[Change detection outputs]
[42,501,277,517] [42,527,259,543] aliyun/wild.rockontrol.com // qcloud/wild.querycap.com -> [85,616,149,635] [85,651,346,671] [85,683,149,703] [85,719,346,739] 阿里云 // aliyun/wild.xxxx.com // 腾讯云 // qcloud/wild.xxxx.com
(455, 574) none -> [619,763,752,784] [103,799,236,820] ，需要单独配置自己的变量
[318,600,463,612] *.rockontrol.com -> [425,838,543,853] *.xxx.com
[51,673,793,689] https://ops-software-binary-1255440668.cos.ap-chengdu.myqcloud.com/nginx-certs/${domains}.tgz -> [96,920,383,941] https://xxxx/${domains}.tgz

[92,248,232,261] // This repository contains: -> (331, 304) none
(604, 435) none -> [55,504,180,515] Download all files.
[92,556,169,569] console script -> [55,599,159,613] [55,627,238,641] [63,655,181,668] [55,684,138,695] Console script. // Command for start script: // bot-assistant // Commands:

**Try it**.
Go through the records and copy each one exactly.

**Answer space**.
[42,501,277,517] [42,527,259,543] aliyun/wild.rockontrol.com // qcloud/wild.querycap.com -> [85,616,149,635] [85,651,346,671] [85,683,149,703] [85,719,346,739] 阿里云 // aliyun/wild.xxxx.com // 腾讯云 // qcloud/wild.xxxx.com
(455, 574) none -> [619,763,752,784] [103,799,236,820] ，需要单独配置自己的变量
[318,600,463,612] *.rockontrol.com -> [425,838,543,853] *.xxx.com
[51,673,793,689] https://ops-software-binary-1255440668.cos.ap-chengdu.myqcloud.com/nginx-certs/${domains}.tgz -> [96,920,383,941] https://xxxx/${domains}.tgz

[92,248,232,261] // This repository contains: -> (331, 304) none
(604, 435) none -> [55,504,180,515] Download all files.
[92,556,169,569] console script -> [55,599,159,613] [55,627,238,641] [63,655,181,668] [55,684,138,695] Console script. // Command for start script: // bot-assistant // Commands:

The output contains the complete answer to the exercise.